• **Task to carry out**
Could you give the data below again exactly, apart from the pictures?

[Source data]
○ ○ ○ ○

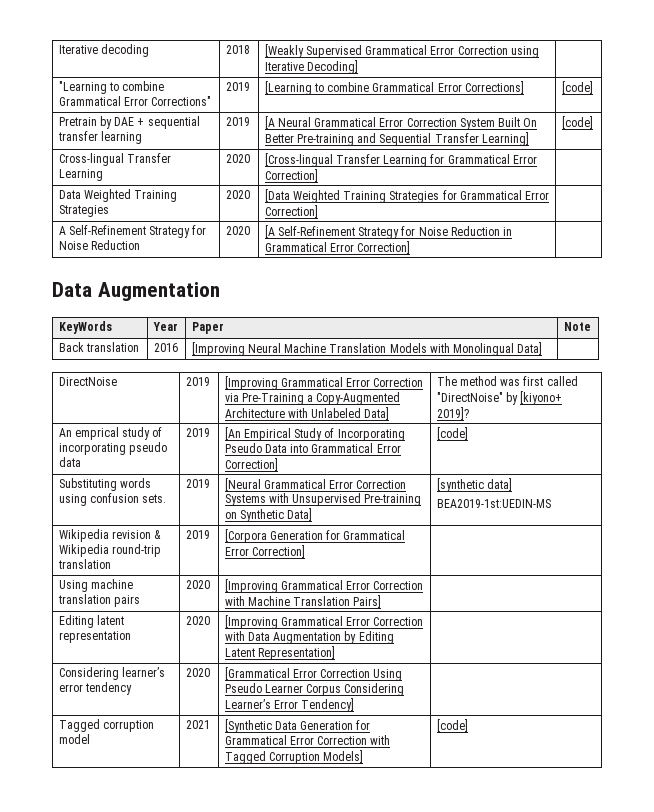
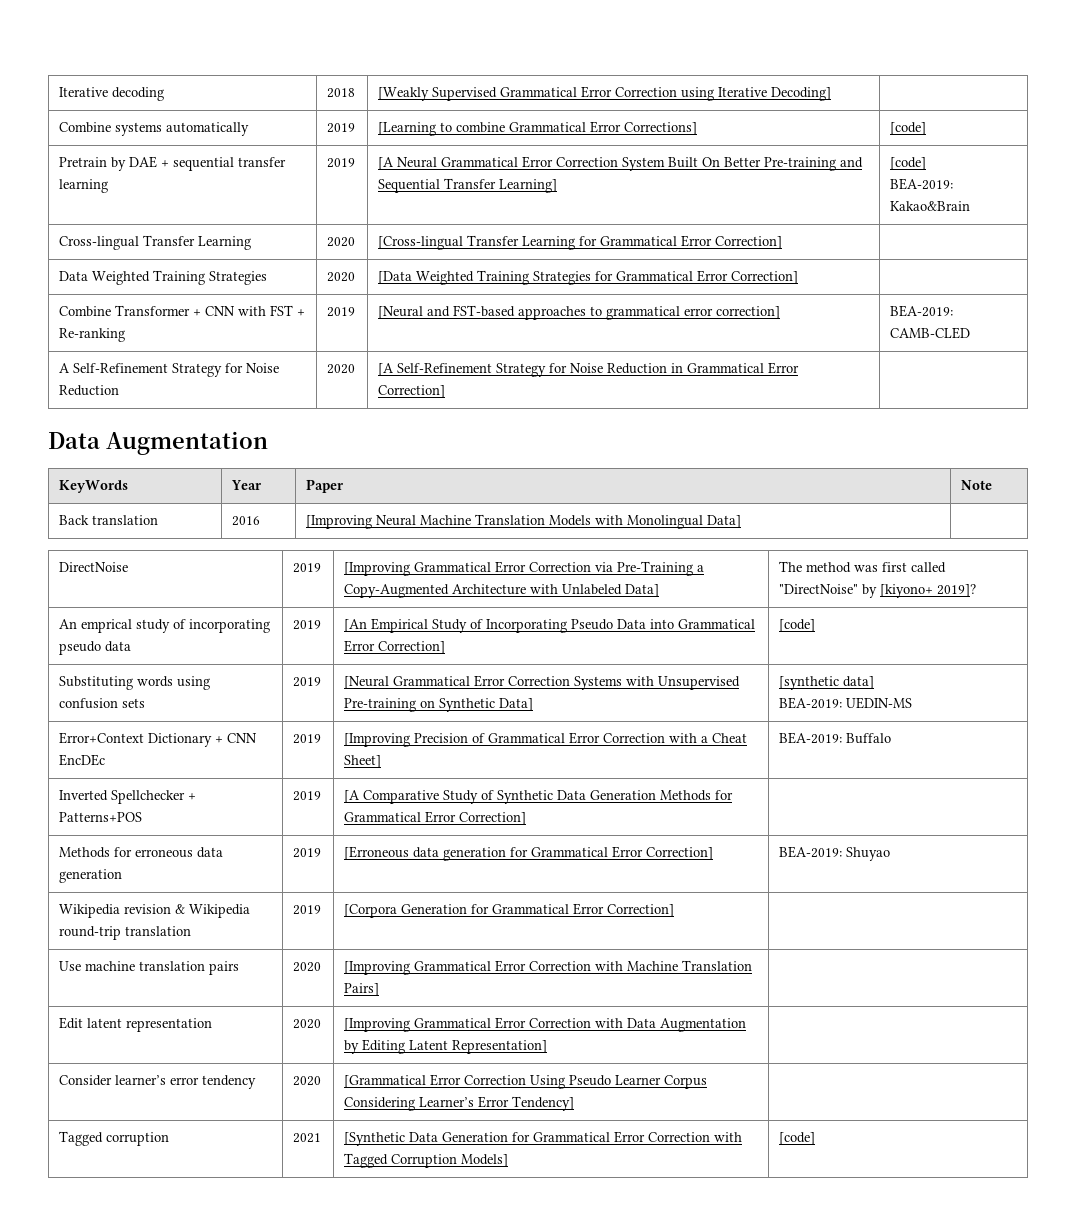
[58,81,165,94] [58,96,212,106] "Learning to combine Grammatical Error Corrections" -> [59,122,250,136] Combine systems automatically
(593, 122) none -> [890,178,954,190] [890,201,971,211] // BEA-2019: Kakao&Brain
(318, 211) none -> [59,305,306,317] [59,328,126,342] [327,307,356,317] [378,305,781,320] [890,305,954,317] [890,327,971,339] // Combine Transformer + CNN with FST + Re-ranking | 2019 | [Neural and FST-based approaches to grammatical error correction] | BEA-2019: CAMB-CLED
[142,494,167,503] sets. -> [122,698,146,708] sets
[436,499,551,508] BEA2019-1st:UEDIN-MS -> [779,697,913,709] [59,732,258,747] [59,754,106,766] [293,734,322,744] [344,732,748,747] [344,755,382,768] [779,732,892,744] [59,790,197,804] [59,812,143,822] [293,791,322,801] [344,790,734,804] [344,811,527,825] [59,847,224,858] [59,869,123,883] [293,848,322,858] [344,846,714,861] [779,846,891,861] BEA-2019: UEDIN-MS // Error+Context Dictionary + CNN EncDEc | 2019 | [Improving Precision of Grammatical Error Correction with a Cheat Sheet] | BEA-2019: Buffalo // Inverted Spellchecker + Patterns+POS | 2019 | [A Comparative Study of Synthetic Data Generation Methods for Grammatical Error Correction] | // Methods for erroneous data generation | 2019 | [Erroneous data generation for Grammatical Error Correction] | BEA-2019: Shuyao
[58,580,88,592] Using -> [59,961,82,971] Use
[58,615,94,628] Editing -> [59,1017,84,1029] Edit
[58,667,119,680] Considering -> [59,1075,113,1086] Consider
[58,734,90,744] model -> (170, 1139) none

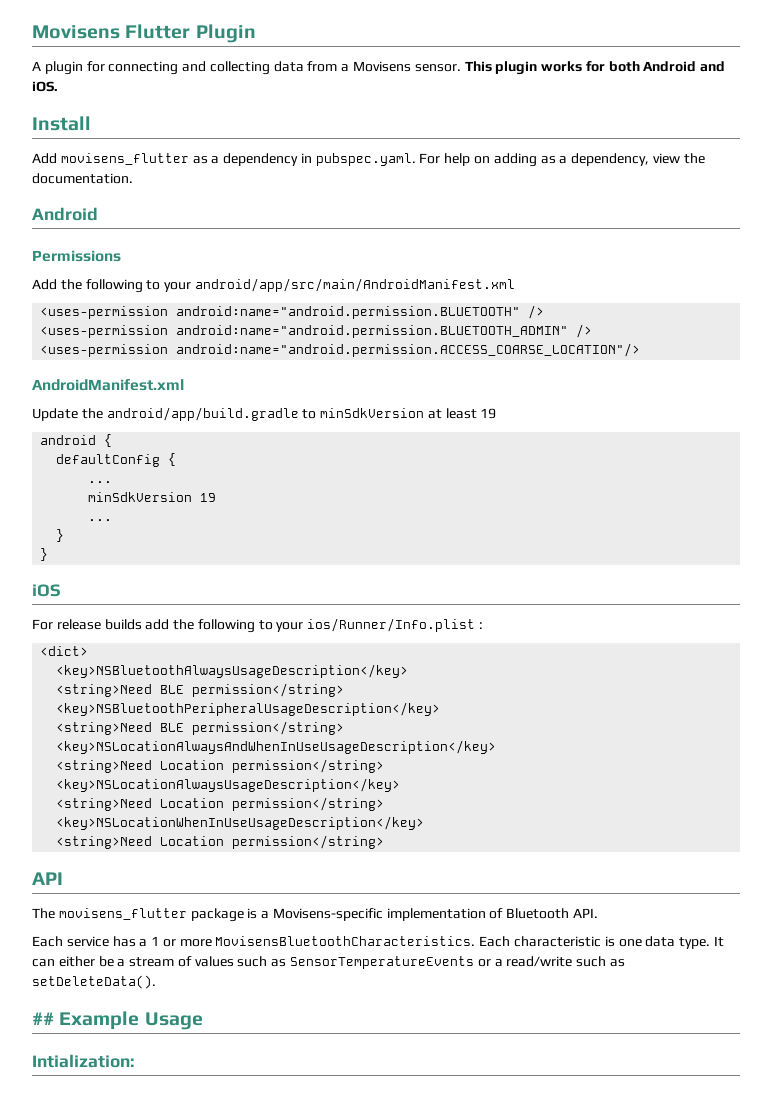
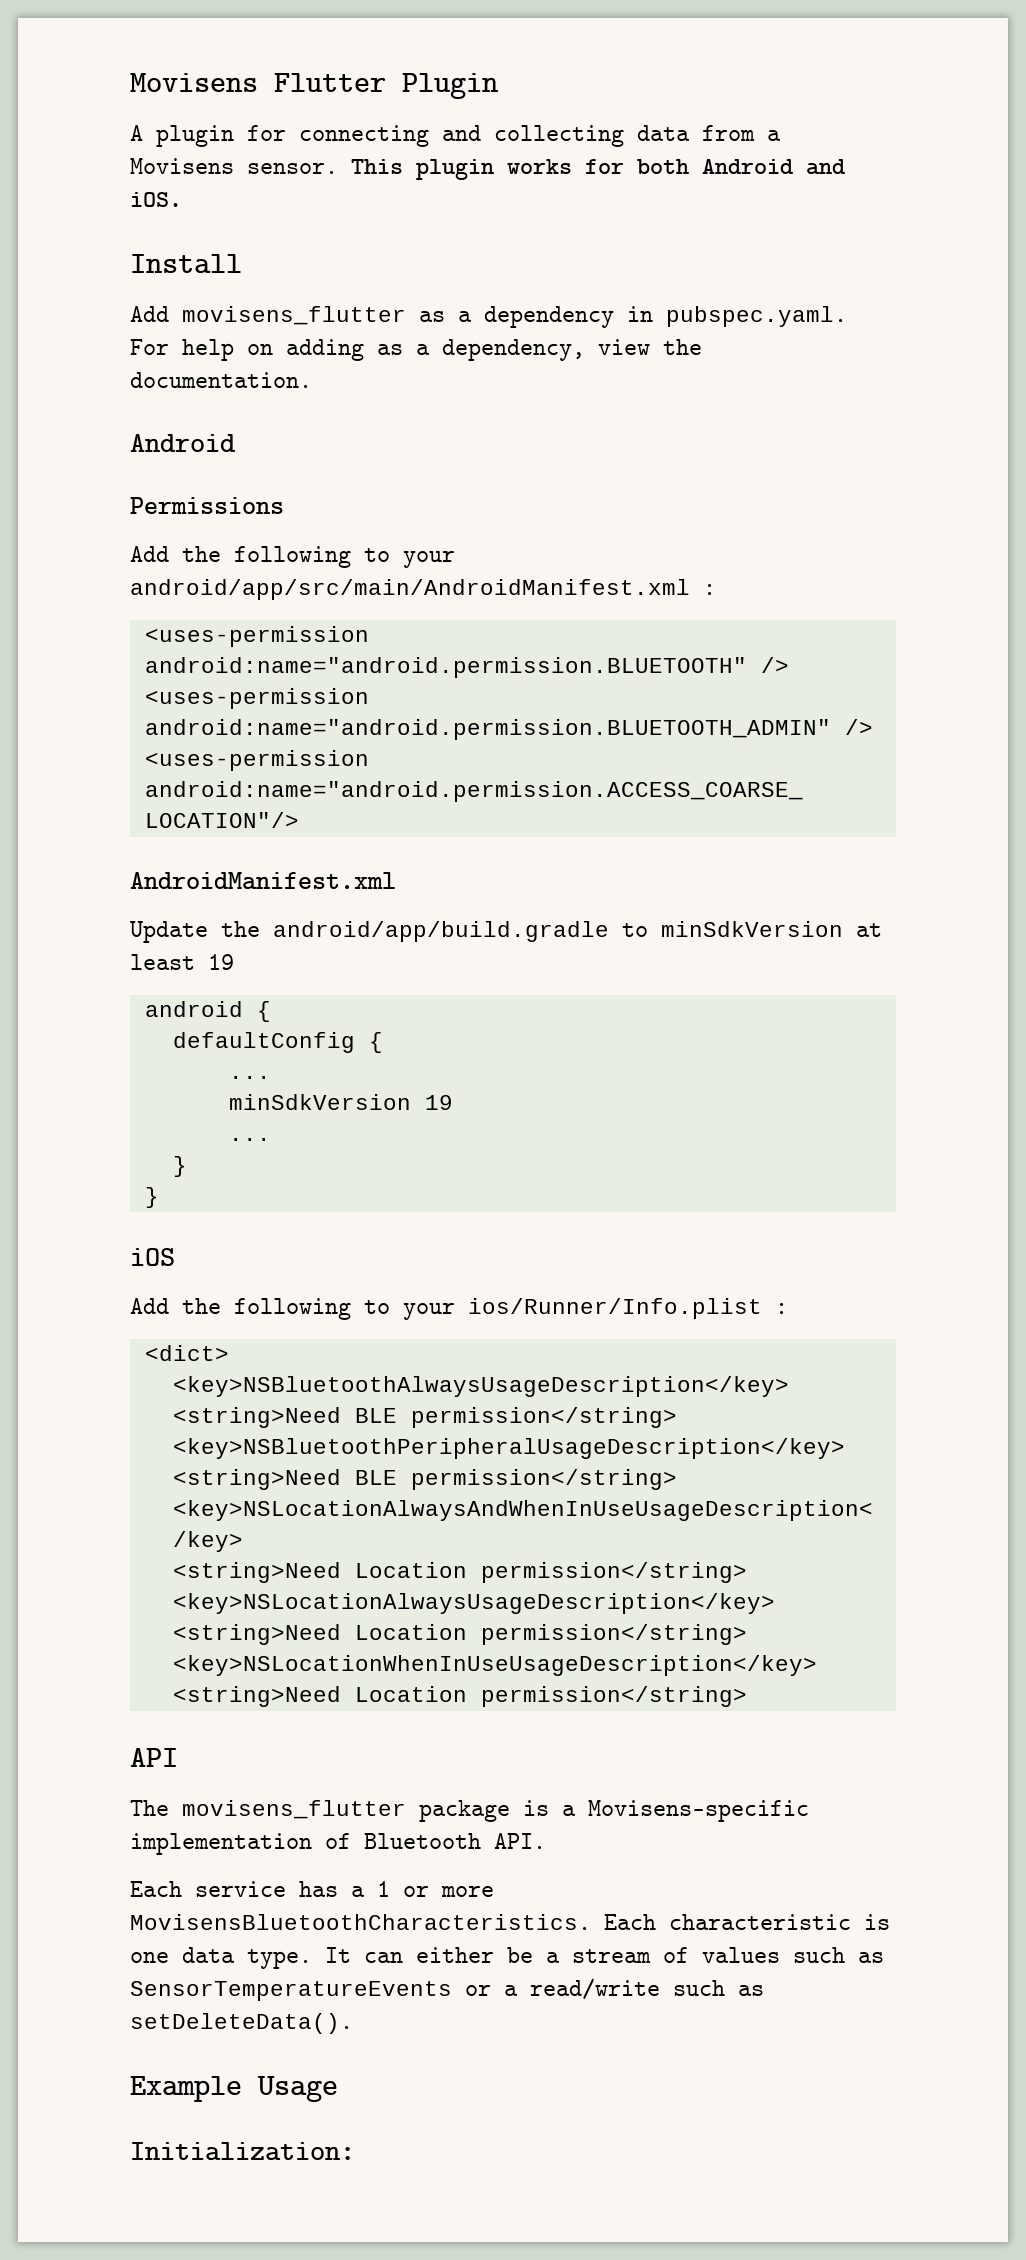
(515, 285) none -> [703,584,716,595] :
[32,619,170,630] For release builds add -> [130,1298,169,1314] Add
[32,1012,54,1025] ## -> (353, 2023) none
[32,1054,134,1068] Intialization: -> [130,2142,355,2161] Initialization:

○ ○ ○ ○

• **Answer area**
[58,81,165,94] [58,96,212,106] "Learning to combine Grammatical Error Corrections" -> [59,122,250,136] Combine systems automatically
(593, 122) none -> [890,178,954,190] [890,201,971,211] // BEA-2019: Kakao&Brain
(318, 211) none -> [59,305,306,317] [59,328,126,342] [327,307,356,317] [378,305,781,320] [890,305,954,317] [890,327,971,339] // Combine Transformer + CNN with FST + Re-ranking | 2019 | [Neural and FST-based approaches to grammatical error correction] | BEA-2019: CAMB-CLED
[142,494,167,503] sets. -> [122,698,146,708] sets
[436,499,551,508] BEA2019-1st:UEDIN-MS -> [779,697,913,709] [59,732,258,747] [59,754,106,766] [293,734,322,744] [344,732,748,747] [344,755,382,768] [779,732,892,744] [59,790,197,804] [59,812,143,822] [293,791,322,801] [344,790,734,804] [344,811,527,825] [59,847,224,858] [59,869,123,883] [293,848,322,858] [344,846,714,861] [779,846,891,861] BEA-2019: UEDIN-MS // Error+Context Dictionary + CNN EncDEc | 2019 | [Improving Precision of Grammatical Error Correction with a Cheat Sheet] | BEA-2019: Buffalo // Inverted Spellchecker + Patterns+POS | 2019 | [A Comparative Study of Synthetic Data Generation Methods for Grammatical Error Correction] | // Methods for erroneous data generation | 2019 | [Erroneous data generation for Grammatical Error Correction] | BEA-2019: Shuyao
[58,580,88,592] Using -> [59,961,82,971] Use
[58,615,94,628] Editing -> [59,1017,84,1029] Edit
[58,667,119,680] Considering -> [59,1075,113,1086] Consider
[58,734,90,744] model -> (170, 1139) none

(515, 285) none -> [703,584,716,595] :
[32,619,170,630] For release builds add -> [130,1298,169,1314] Add
[32,1012,54,1025] ## -> (353, 2023) none
[32,1054,134,1068] Intialization: -> [130,2142,355,2161] Initialization:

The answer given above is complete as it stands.